## [THE PROBLEM]
Throughout the listing below, show every line in which "about" occurs.

[[ INFORMATION GIVEN, beginning ]]

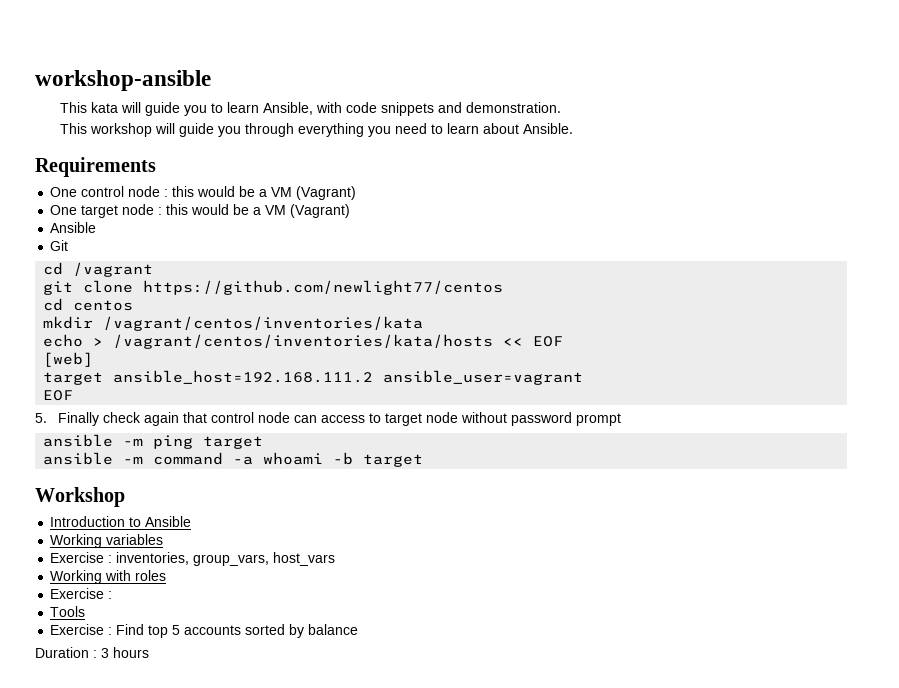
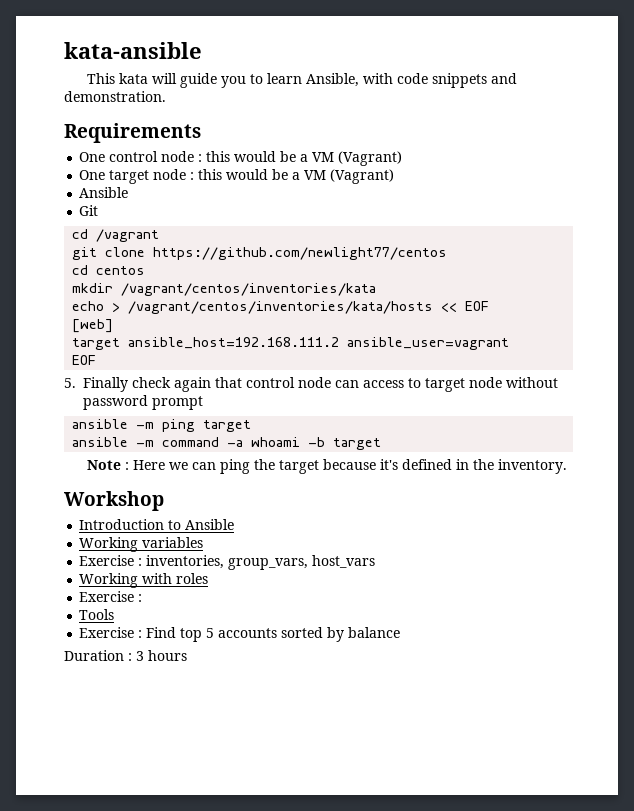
[35,70,211,91] workshop-ansible -> [64,42,202,59] kata-ansible
[59,123,573,137] // This workshop will guide you through everything you need to learn about Ansible. -> (166, 96) none
(424, 460) none -> [86,459,567,474] // Note : Here we can ping the target because it's defined in the inventory.

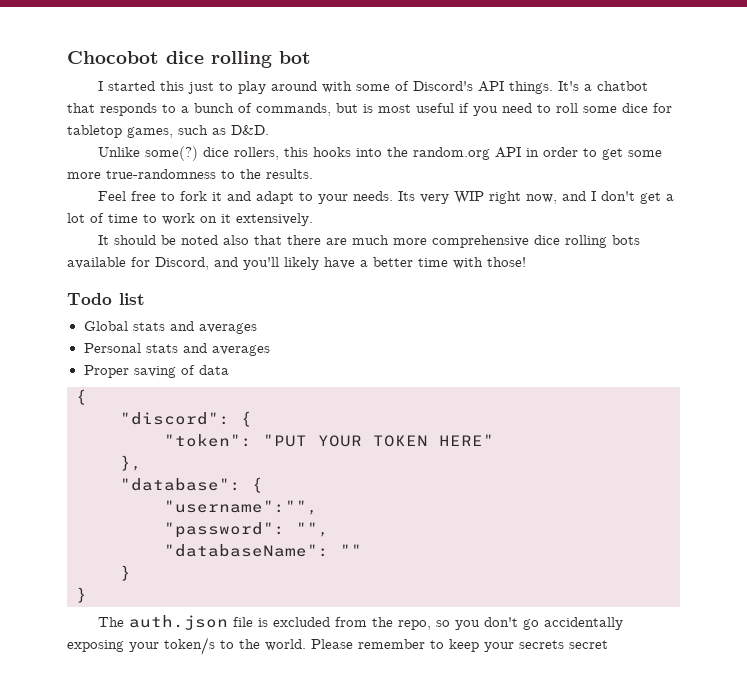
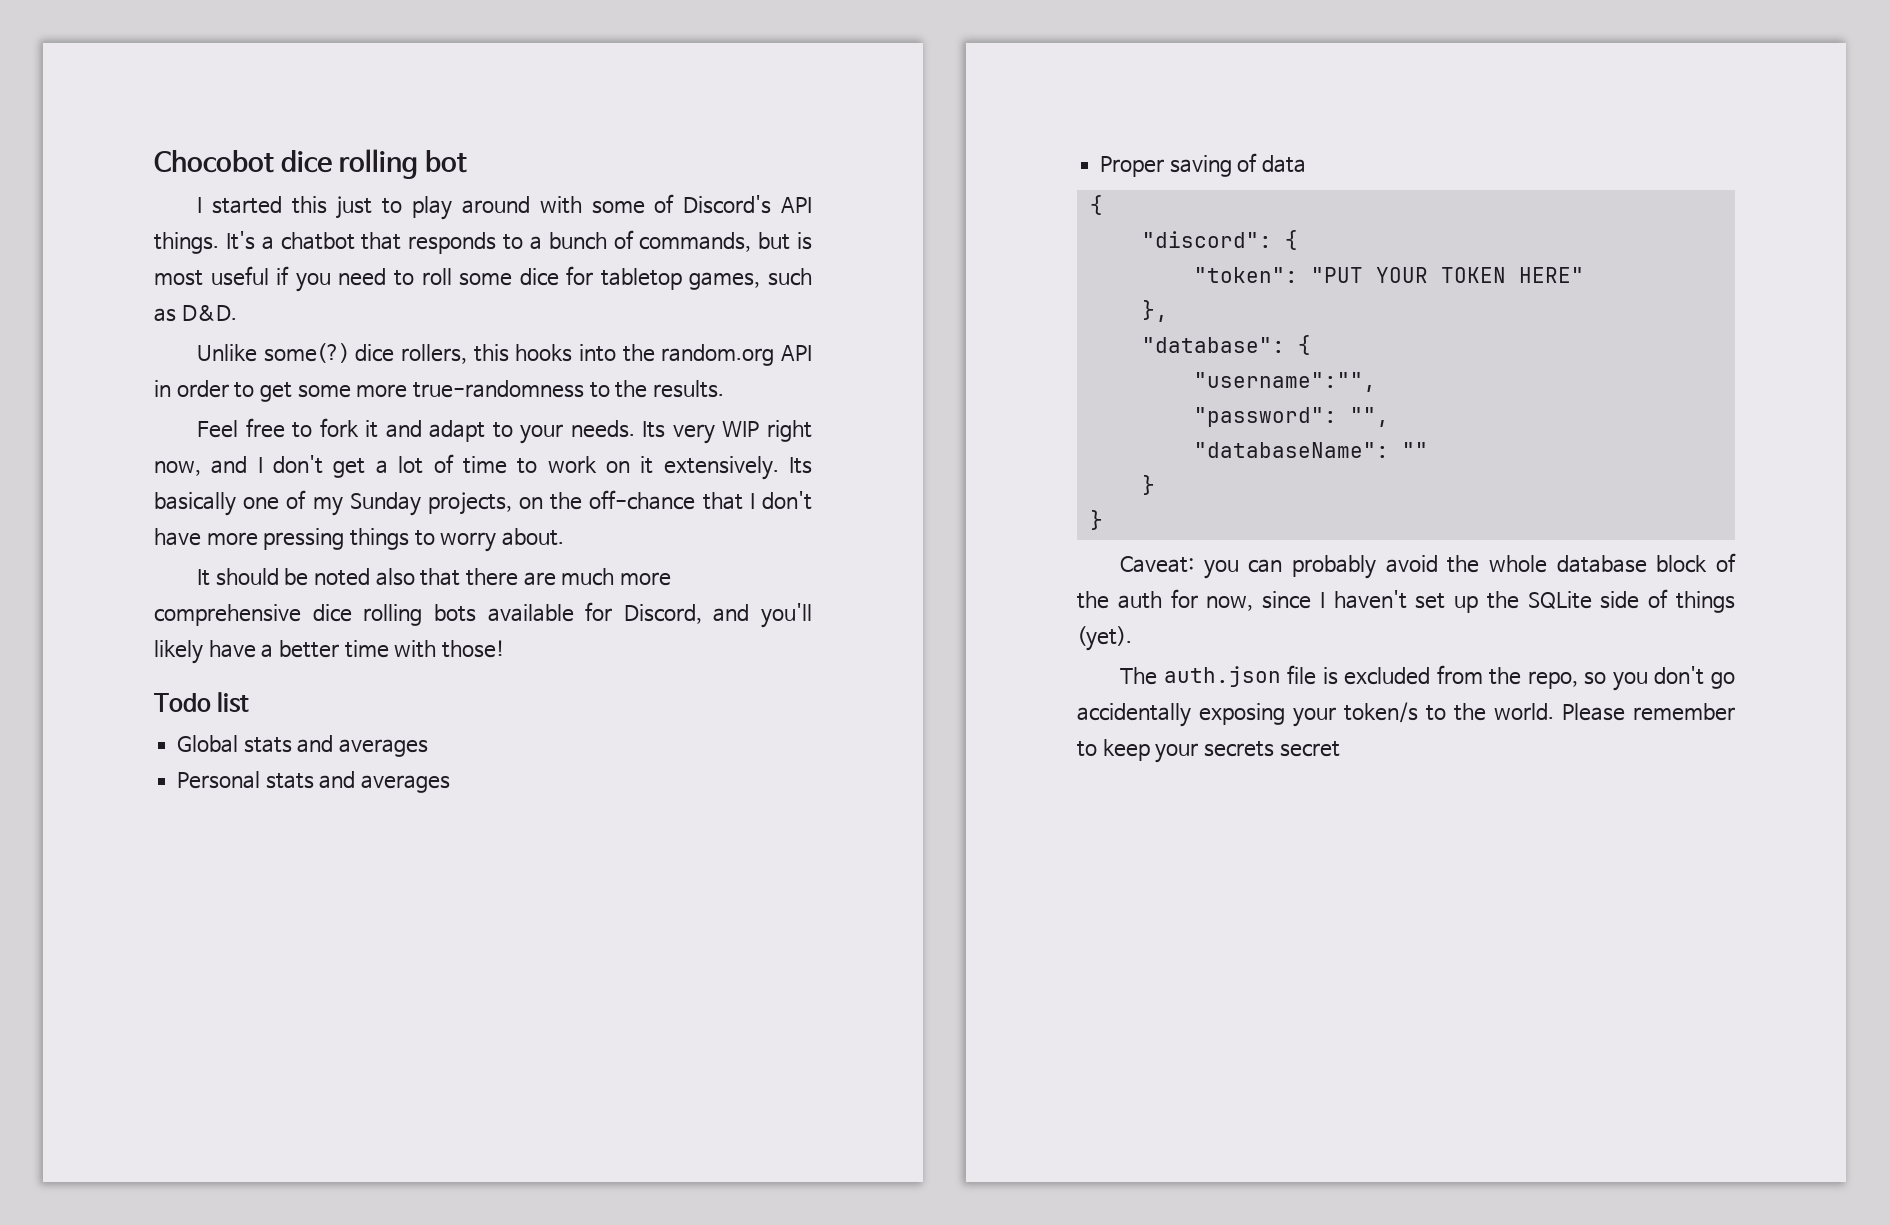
(313, 219) none -> [789,457,812,474] [154,490,813,516] [154,528,564,552] Its basically one of my Sunday projects, on the off-chance that I don't have more pressing things to worry about.
(87, 595) none -> [1120,553,1737,579] [1077,589,1735,613] [1077,626,1132,651] // Caveat: you can probably avoid the whole database block of the auth for now, since I haven't set up the SQLite side of things (yet).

[[ INFORMATION GIVEN, end ]]

## [RESULT OF THE EXERCISE]
[59,123,573,137] // This workshop will guide you through everything you need to learn about Ansible. -> (166, 96) none
(313, 219) none -> [789,457,812,474] [154,490,813,516] [154,528,564,552] Its basically one of my Sunday projects, on the off-chance that I don't have more pressing things to worry about.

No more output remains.